%%

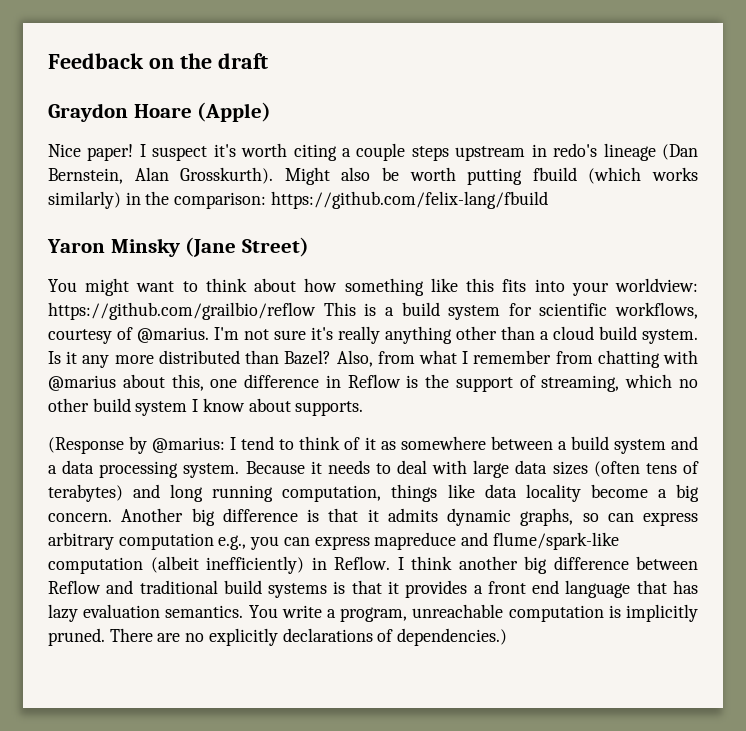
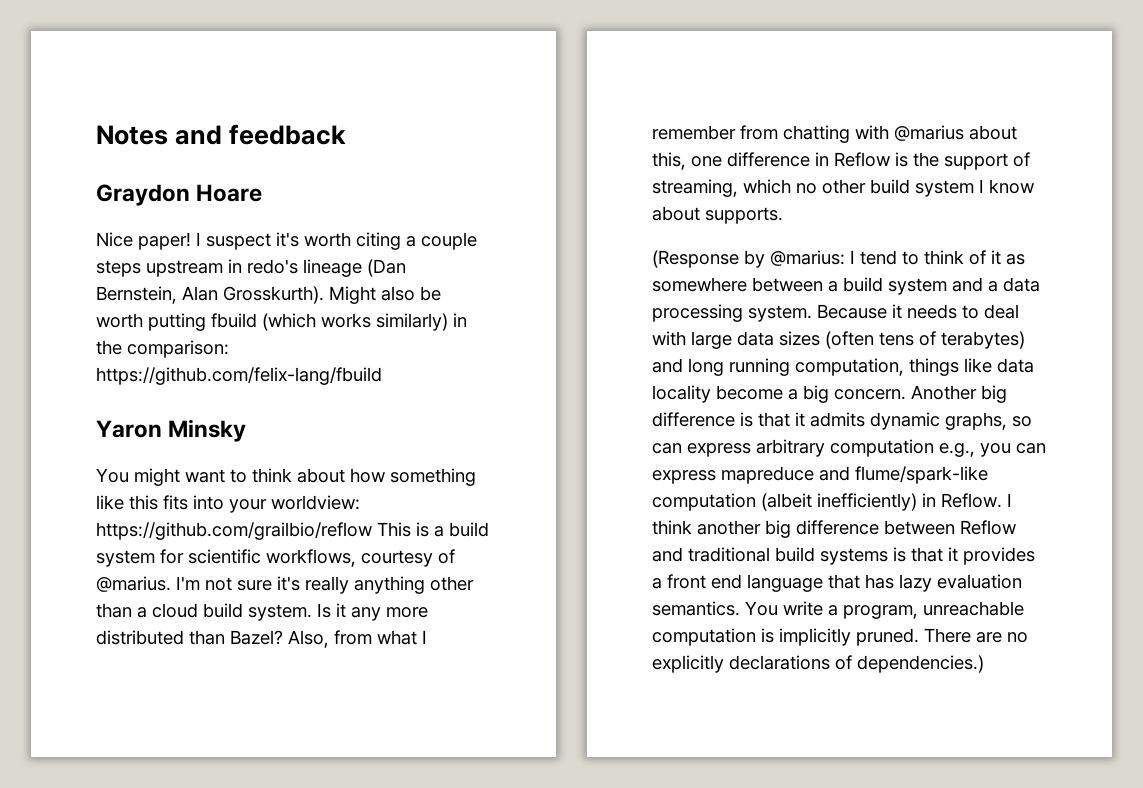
[48,53,268,69] Feedback on the draft -> [96,124,347,145] Notes and feedback
[197,102,272,122] (Apple) -> (263, 193) none
[185,237,309,257] (Jane Street) -> (247, 430) none

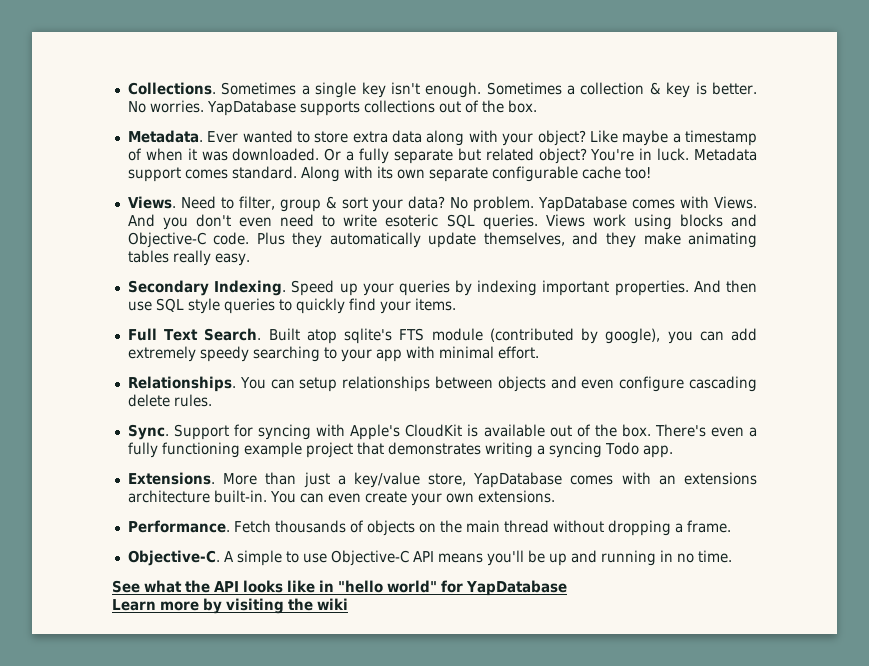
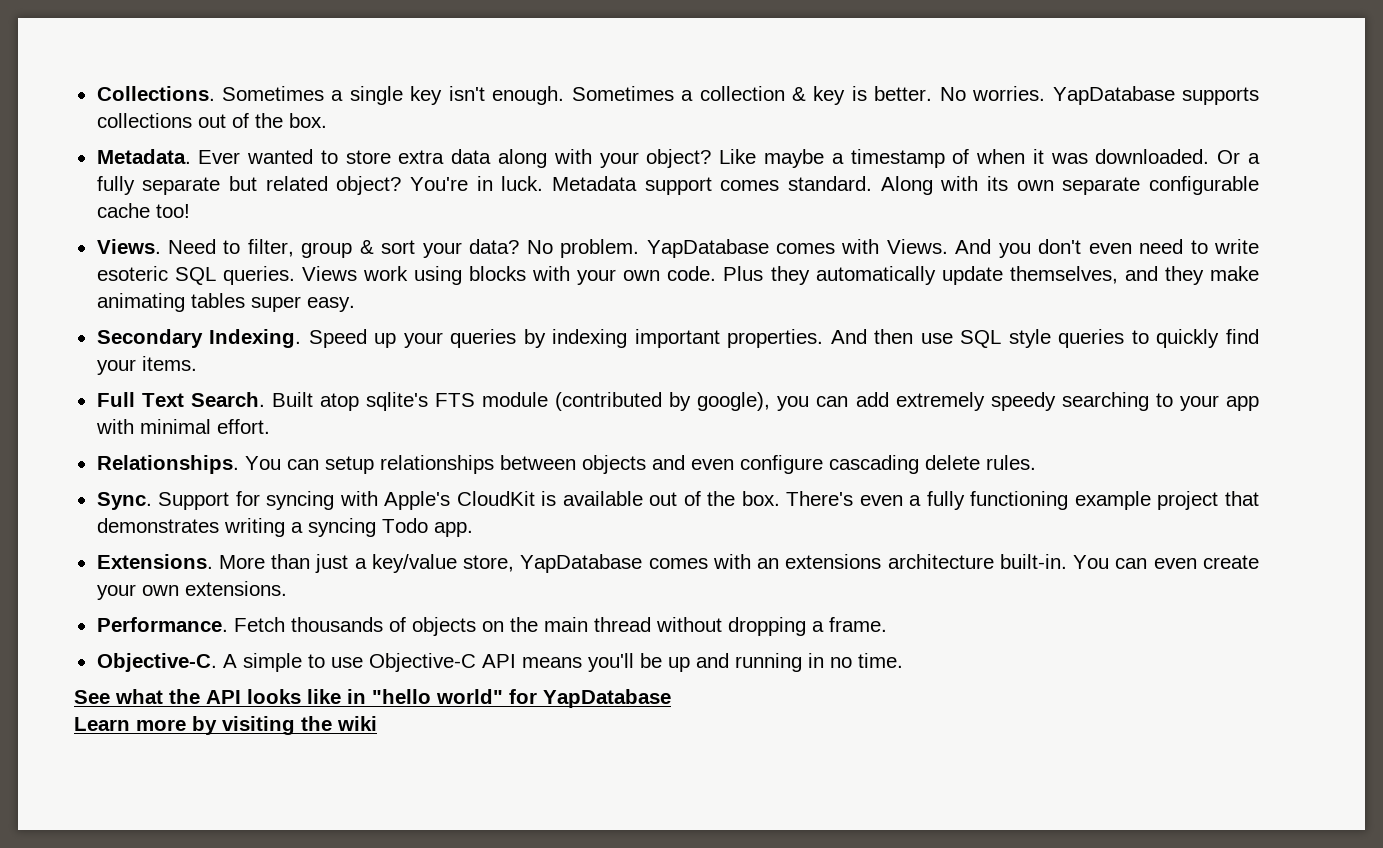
[731,214,757,227] [127,232,206,248] and Objective-C -> [532,266,661,285] with your own
[172,250,211,266] really -> [250,296,301,312] super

%%

→ Exercise
Transcribe every entry word for word, excluding images.

→ Result of the task
[48,53,268,69] Feedback on the draft -> [96,124,347,145] Notes and feedback
[197,102,272,122] (Apple) -> (263, 193) none
[185,237,309,257] (Jane Street) -> (247, 430) none

[731,214,757,227] [127,232,206,248] and Objective-C -> [532,266,661,285] with your own
[172,250,211,266] really -> [250,296,301,312] super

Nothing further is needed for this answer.